Python: How to read and write files

Updated on Jan 07, 2020

In this post, we will learn how to read and write files in Python.

Working with files consists of the following three steps:

Open a file
Perform read or write operation
Close the file

Let's see look at each step in detail.

Types of files #

There are two types of files:

Text files
Binary files

A text file is simply a file which stores sequences of characters using an encoding like utf-8, latin1 etc., whereas in the case of binary file data is stored in the same format as in Computer memory.

Here are some examples of text and binary files:

Text files: Python source code, HTML file, text file, markdown file etc.

Binary files: executable files, images, audio etc.

It is important to note that inside the disk both types of files are stored as a sequence of 1s and 0s. The only difference is that when a text file is opened the data is decoded back using the same encoding scheme they were encoded in. However, in the case of binary files no such thing happens.

Opening the file - open() function #

The open() built-in function is used to open the file. Its syntax is as follows:

open(filename, mode) -> file object

On success, open() returns a file object. On failure, it raises IOError or it's subclass.

Argument	Description
`filename`	Absolute or relative path of the file to be opened.
`mode`	(optional) mode is a string which refers to the processing mode (i.e read, write, append etc;) and file type.

The following are the possible values of mode.

Mode	Description
`r`	Open the file for reading (default).
`w`	Open the file for writing.
`a`	Open the file in append mode i.e add new data to the end of the file.
`r+`	Open the file for reading and writing both
`x`	Open the file for writing, only if it doesn't already exist.

We can also append t or b to the mode string to indicate the type of the file we will be working with. The t is used for text file and b for binary files. If neither specified, t is assumed by default.

The mode is optional, if not specified then the file will be opened as a text file for reading only.

This means that the following three calls to open() are equivalent:

# open file todo.md for reading in text mode

open('todo.md') 

open('todo.md', 'r')

open('todo.md', 'rt')

Note that before you can read a file, it must already exist, otherwise open() will raise FileNotFoundError exception. However, if you open a file for writing (using mode such as w, a, or r+), Python will automatically create the file for you. If the file already exists then its content will be deleted. If you want to prevent that open the file in x mode.

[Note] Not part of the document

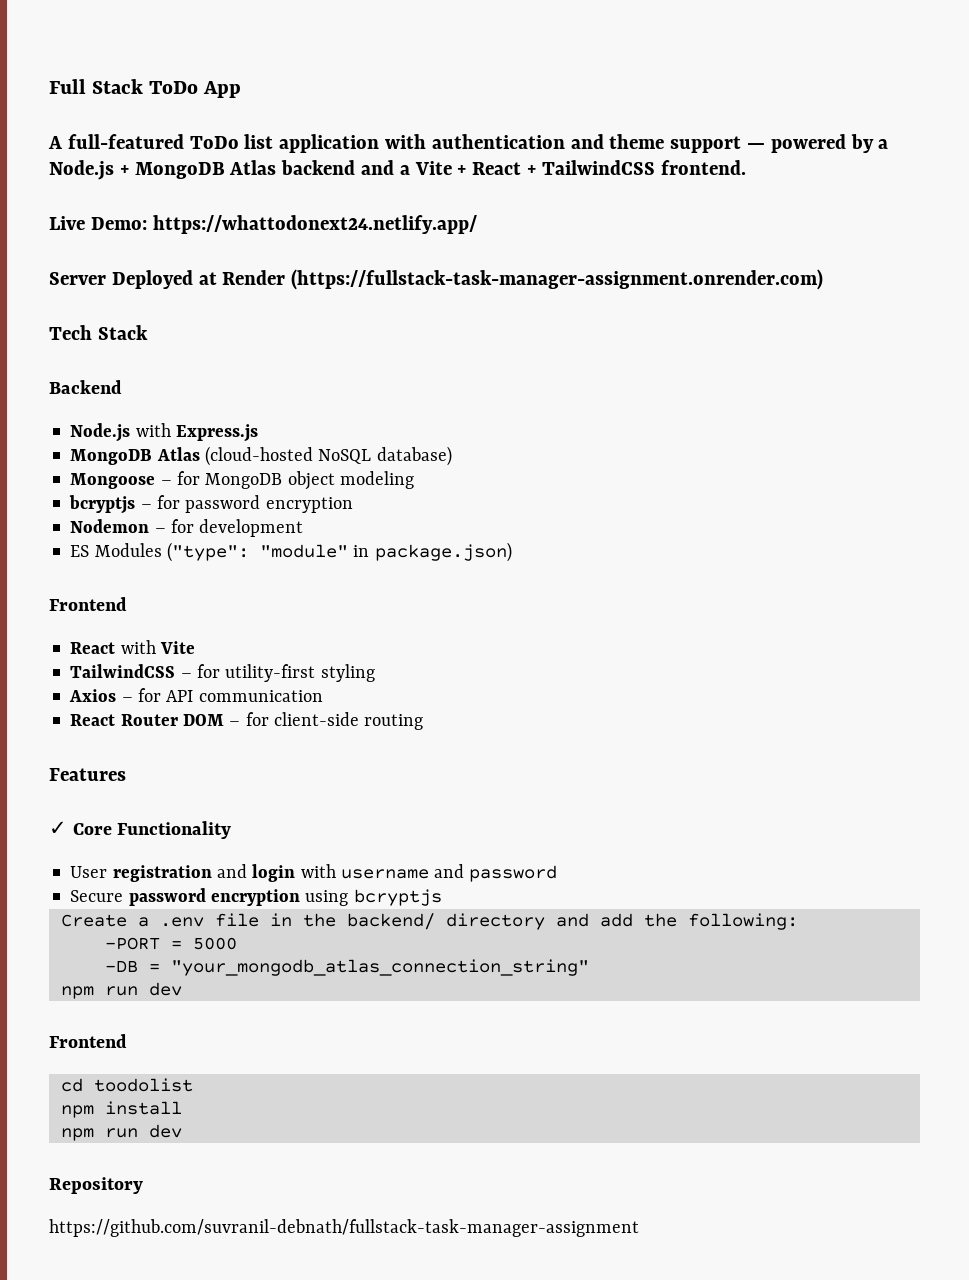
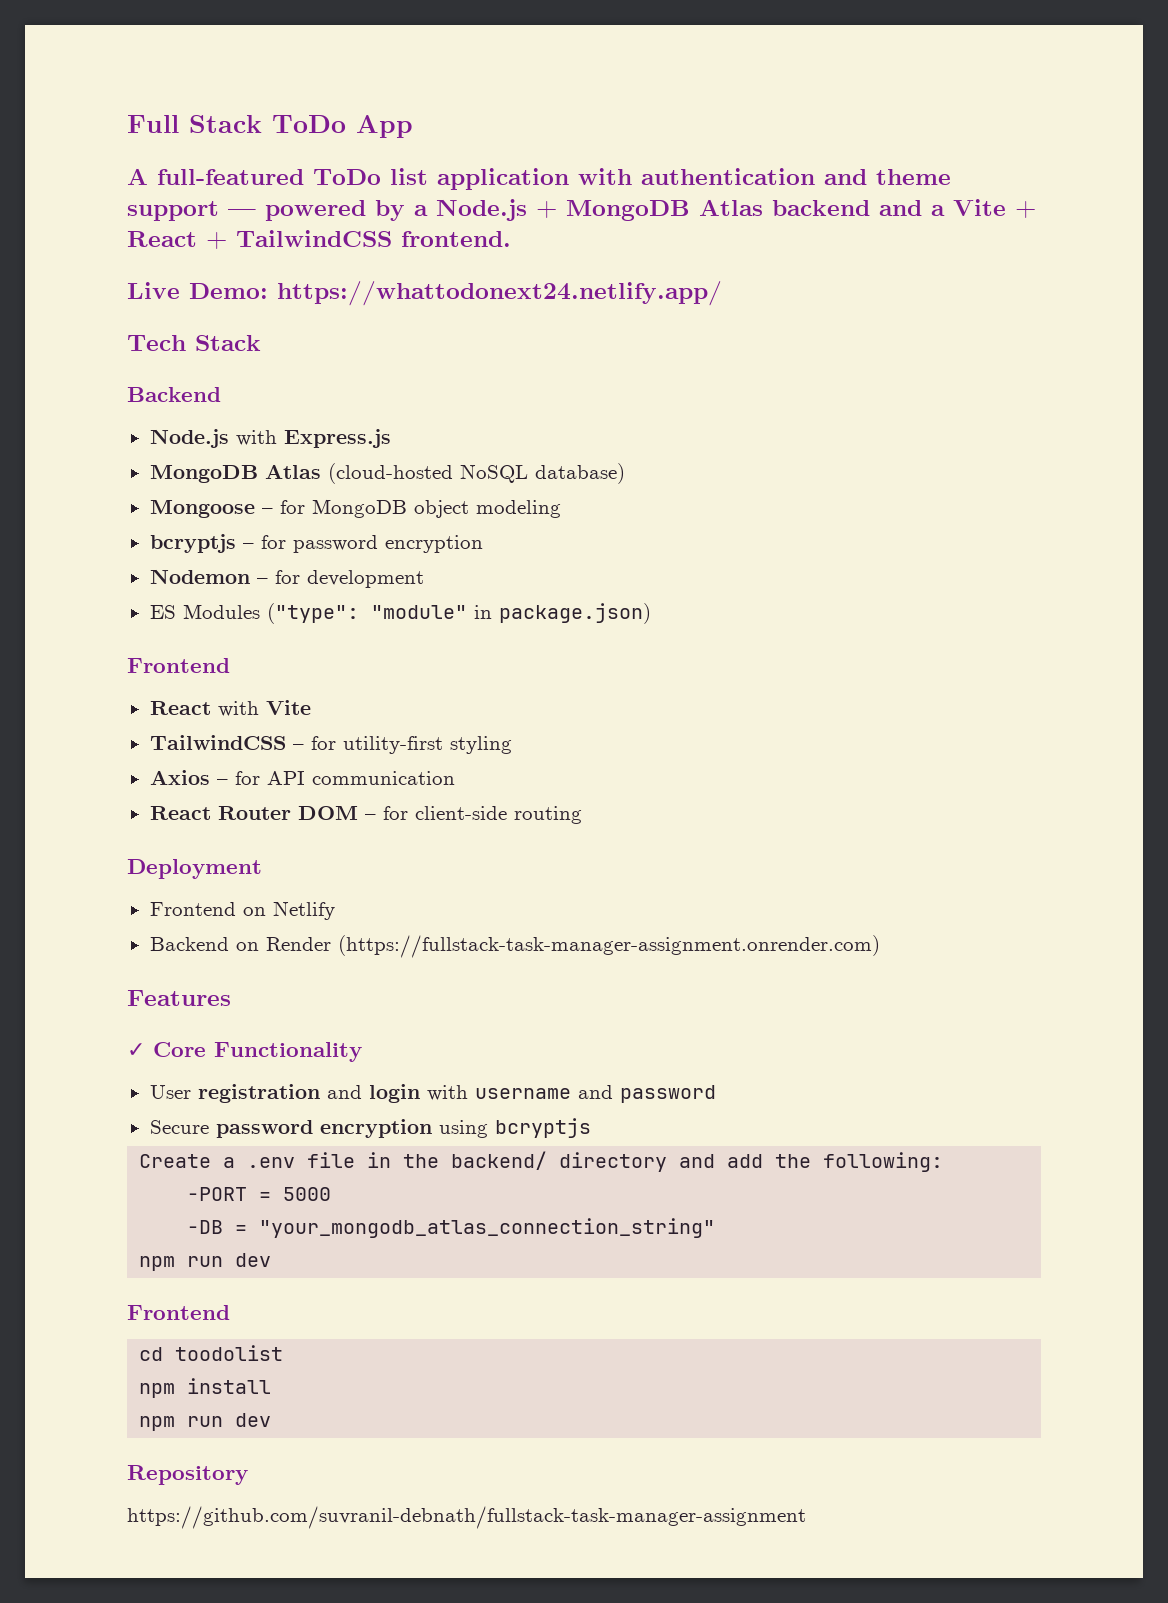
- Server Deployed at Render (https://fullstack-task-manager-assignment.onrender.com)
+ Deployment
+ Frontend on Netlify
+ Backend on Render (https://fullstack-task-manager-assignment.onrender.com)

Closing the file - close() method #

When you are done working with the file, you should close it. Although, the file is automatically closed when the program ends but it is still a good practice to do so explicitly. Failing to close the file in a large program could be problematic and may even cause the program to crash.

To close the file call the close() method of the file object. Closing the file frees up resources associated with it and flushes the data in the buffer to the disk.

File Pointer #

When you open a file via the open() method. The operating system associates a pointer that points to a character in the file. The file pointer determines from where the read and write operation will take place. Initially, the file pointer points at the start of the file and advances as we read and write data to the file. Later in this post, we will see how to determine the current position of the file pointer and use it to randomly access parts of the file.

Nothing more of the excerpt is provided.